O	 querubim	 o	 fitou	 desconfiado	 e,	 rendendo-se	 ao	 avatar	 de	 Miguel,
acabou	se	entregando.
—	Eu	me	pareço	tão	óbvio	assim,	rabi?
Jesus	achou	graça	na	réplica	e	continuou:
—	Eu	sei	que	estão	aqui	para	me	ajudar.	Tu,	a	pequenina	e	aquele	que	se
disse	 chamar	 Matatias.	 —	 Nome	 pelo	 qual	 o	 Arcanjo	 Metatron	 havia	 se
apresentado	ao	grupo.
Beelzebu,	 ou	 melhor,	 Betseba,	 abaixou	 a	 cabeça	 e	 sorriu,	 arrematando
logo	na	sequência.
—	Eu	acho	que	agora	estou	mais	à	vontade	para	responder	à	tua	pergunta.
Pois	saibas	que	eu	já	caminhei	por	lugares	inimagináveis	—	pontuou,	referindo-
se	ao	seu	degredo	no	Inferno.	—	E	após	muito	viver,	hoje	entendo	por	que	Deus
te	mandou	para	cá.
—	Então	crês	que	eu	sou	da	parte	de	Deus?
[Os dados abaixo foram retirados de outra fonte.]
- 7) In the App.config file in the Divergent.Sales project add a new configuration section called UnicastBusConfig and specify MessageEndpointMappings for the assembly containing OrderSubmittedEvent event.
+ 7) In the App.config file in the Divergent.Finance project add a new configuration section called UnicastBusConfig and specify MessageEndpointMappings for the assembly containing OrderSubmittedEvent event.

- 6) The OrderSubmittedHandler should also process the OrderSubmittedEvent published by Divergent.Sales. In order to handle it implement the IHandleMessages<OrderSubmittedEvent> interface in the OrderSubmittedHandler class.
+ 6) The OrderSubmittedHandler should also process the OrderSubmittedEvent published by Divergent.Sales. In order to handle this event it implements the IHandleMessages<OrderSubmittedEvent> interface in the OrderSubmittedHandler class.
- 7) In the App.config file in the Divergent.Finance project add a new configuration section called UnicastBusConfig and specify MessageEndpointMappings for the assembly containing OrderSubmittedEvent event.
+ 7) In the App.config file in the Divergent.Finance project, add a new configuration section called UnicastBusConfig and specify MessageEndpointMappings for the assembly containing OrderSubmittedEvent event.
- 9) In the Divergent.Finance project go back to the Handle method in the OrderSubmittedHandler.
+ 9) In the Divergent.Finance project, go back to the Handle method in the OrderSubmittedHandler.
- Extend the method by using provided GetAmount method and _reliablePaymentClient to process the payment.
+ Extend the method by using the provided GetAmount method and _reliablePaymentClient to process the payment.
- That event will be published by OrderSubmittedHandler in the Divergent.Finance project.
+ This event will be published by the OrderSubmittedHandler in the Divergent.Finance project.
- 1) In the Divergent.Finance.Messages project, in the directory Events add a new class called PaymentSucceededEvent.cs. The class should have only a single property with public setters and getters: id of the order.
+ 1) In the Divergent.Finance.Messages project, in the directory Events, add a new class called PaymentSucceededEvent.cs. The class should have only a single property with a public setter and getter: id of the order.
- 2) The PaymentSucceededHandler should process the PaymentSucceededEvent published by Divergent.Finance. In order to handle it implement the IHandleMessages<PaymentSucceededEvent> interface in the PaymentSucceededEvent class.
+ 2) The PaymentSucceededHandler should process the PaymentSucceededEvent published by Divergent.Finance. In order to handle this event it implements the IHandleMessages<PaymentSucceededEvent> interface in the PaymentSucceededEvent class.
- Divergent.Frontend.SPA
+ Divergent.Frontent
—	Tu	és,	bem	sei,	um	dos	filhos	Dele.	E	no	final,	nós	somos	todos	irmãos;
eu,	tu,	Chaya	e	Matatias.
—	Eu	compreendo	o	teu	ponto	de	vista.	Mas	pareces	ter	gostado	muito	do
menino,	pois	não?	—	perguntou	o	rabi,	referindo-se	a	Yigal.
—	 Foi-me	 dito	 que	 ele	 sofreu	 demais.	 E	 vê-lo	 agora	 redimido	 me	 fez
lembrar	de	mim	mesmo,	ou	melhor,	de	mim	“mesma”...	—	corrigiu-se,	em	razão
do	 sexo	 que	 personificava.	 —	 E	 nisso,	 incluo	 até	 a	 pequena	 Chaya,	 que
encontrou	em	tua	mãe	uma	figura	que	ela	até	então	desconhecia.